Hi Penelope, I'm still not sure I understand what you mean here:-
Hi Wrensong when you reach the age of menopause the go to treatment for Hashimoto's is HRT.
&
I am not on thyroid medication the go to medication for Hashimoto's just happens to be HRT so fingers crossed
I thought I remembered you posting that you had recently started HRT & you've stated above you don't mean thyroid replacement so I thought by "fingers crossed" you were hoping that your menopause HRT medication would address the situation with your thyroid antibodies.
Not sure whether you've seen Hurdity's helpful post above explaining terminology relating the two conditions of hypothyroidsim & menopause as we talk about them in the UK, but I hope the attached link will also help.
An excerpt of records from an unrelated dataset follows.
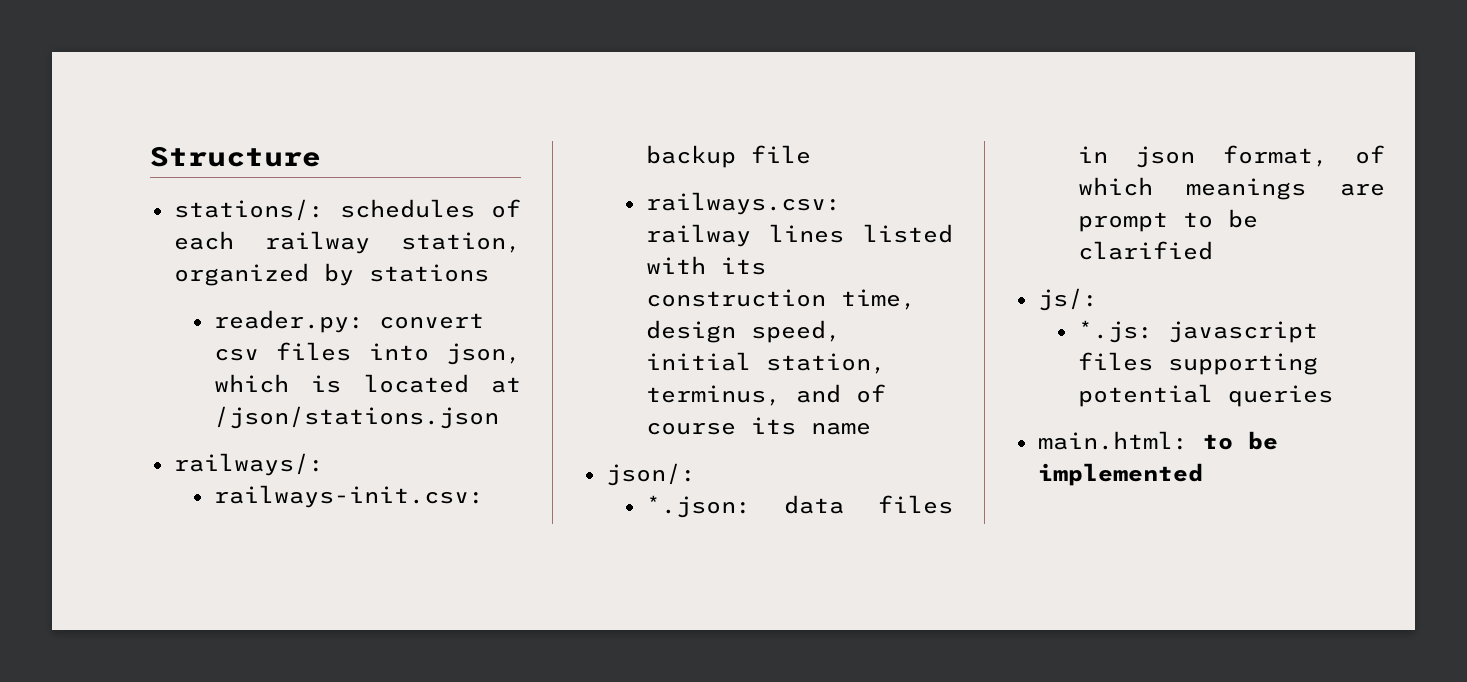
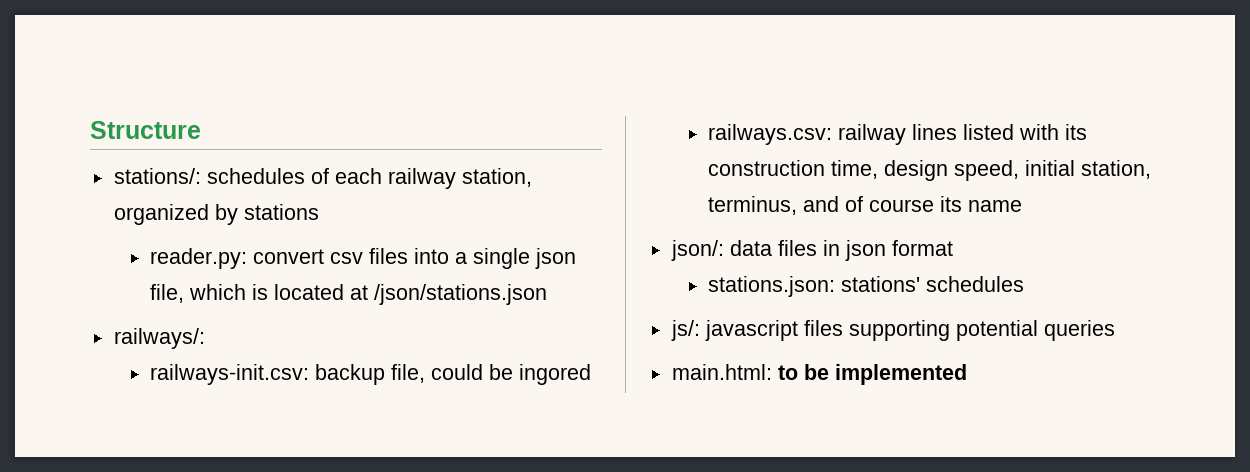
[446,343,521,365] json, -> [455,248,577,269] [150,284,185,303] a single json file,
[750,145,811,164] file -> [391,364,592,385] file, could be ingored
[645,495,751,518] // *.json: -> (724, 250) none
[1222,145,1385,167] [1077,177,1385,200] [1077,209,1258,232] [1077,241,1213,260] format, of which meanings are prompt to be clarified -> [891,240,953,256] [708,276,1025,297] format // stations.json: stations' schedules
[1077,320,1153,343] // *.js: -> (700, 330) none

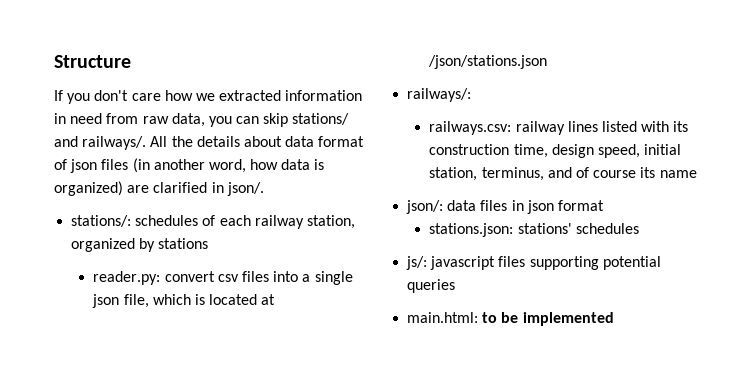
(201, 130) none -> [54,90,363,104] [54,113,350,127] [54,136,365,150] [54,158,325,173] [54,181,264,196] // If you don't care how we extracted information in need from raw data, you can skip stations/ and railways/. All the details about data format of json files (in another word, how data is organized) are clarified in json/.
[150,364,592,385] // railways-init.csv: backup file, could be ingored -> (472, 95) none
https://patient.info/doctor/hashimotos-thyroiditisThe article is entitled "Hashimoto's Thyroiditis" & the relevant para is under the headings Management, Pharmacological and states that the treatment is:-
"Thyroid hormone replacement - orally administered levothyroxine sodium, usually for life."
I am one such Hashimoto's patient, having been on Thyroxine for 25 years.
Menopausal hormone replacement therapy, usually abbreviated in the UK to HRT as Hurdity says, cannot correct a thyroid hormone deficiency. However HRT may also be needed to address menopause symptoms in hypothyroid women on Thyroxine or other thyroid hormone replacement medications. Several of us on this forum take both thyroid replacement & menopausal HRT.
It is possible to have thyroid antibodies & not need thyroid treatment if these have not damaged the thyroid gland sufficiently to cause it to malfunction significantly (either via under- or overactivity). In this case it's sensible to monitor the situation with thyroid function tests & sometimes other investigations, so that any malfunction of the gland that may develop can be treated sooner rather than later.
my sons T4 test just came back at 19.6 and 20.4 is the top of the range.
On my diagnosis and my aunts and my great aunts and his finger tremors,depression,and insomnia should as it was in the 1960s be enough to start treating him with thyroxine.
A T4 level towards or above top of ref range is not usually an indication to prescribe Thyroxine. High - above range - T4 levels are found in
hyperthyroidism (overactive thyroid) not
hypothyroidism (underactive).
However, there is an exception, in that a small percentage of patients on Thyroxine may consistently have a T4 close to the top of the ref range & still feel unwell with symptoms of hypothyroidism, which may indicate that Thyroxine is not being adequately converted into its active form. In this case T3 (Liothyronine) may be needed in addition to or instead of Thyroxine. If your son has not been diagnosed hypothyroid & is not on thyroid medication to treat that condition, the need for prescription T3 as explained here is not applicable.
TSH is produced by the pituitary gland to stimulate the thyroid to produce more thyroid hormone so it's when TSH is raised above top of ref range that hypothyroidism is diagnosed. Raised TSH is usually accompanied by low levels of T4.
I hope this helps. I'm just trying to be sure we all understand each other's situations.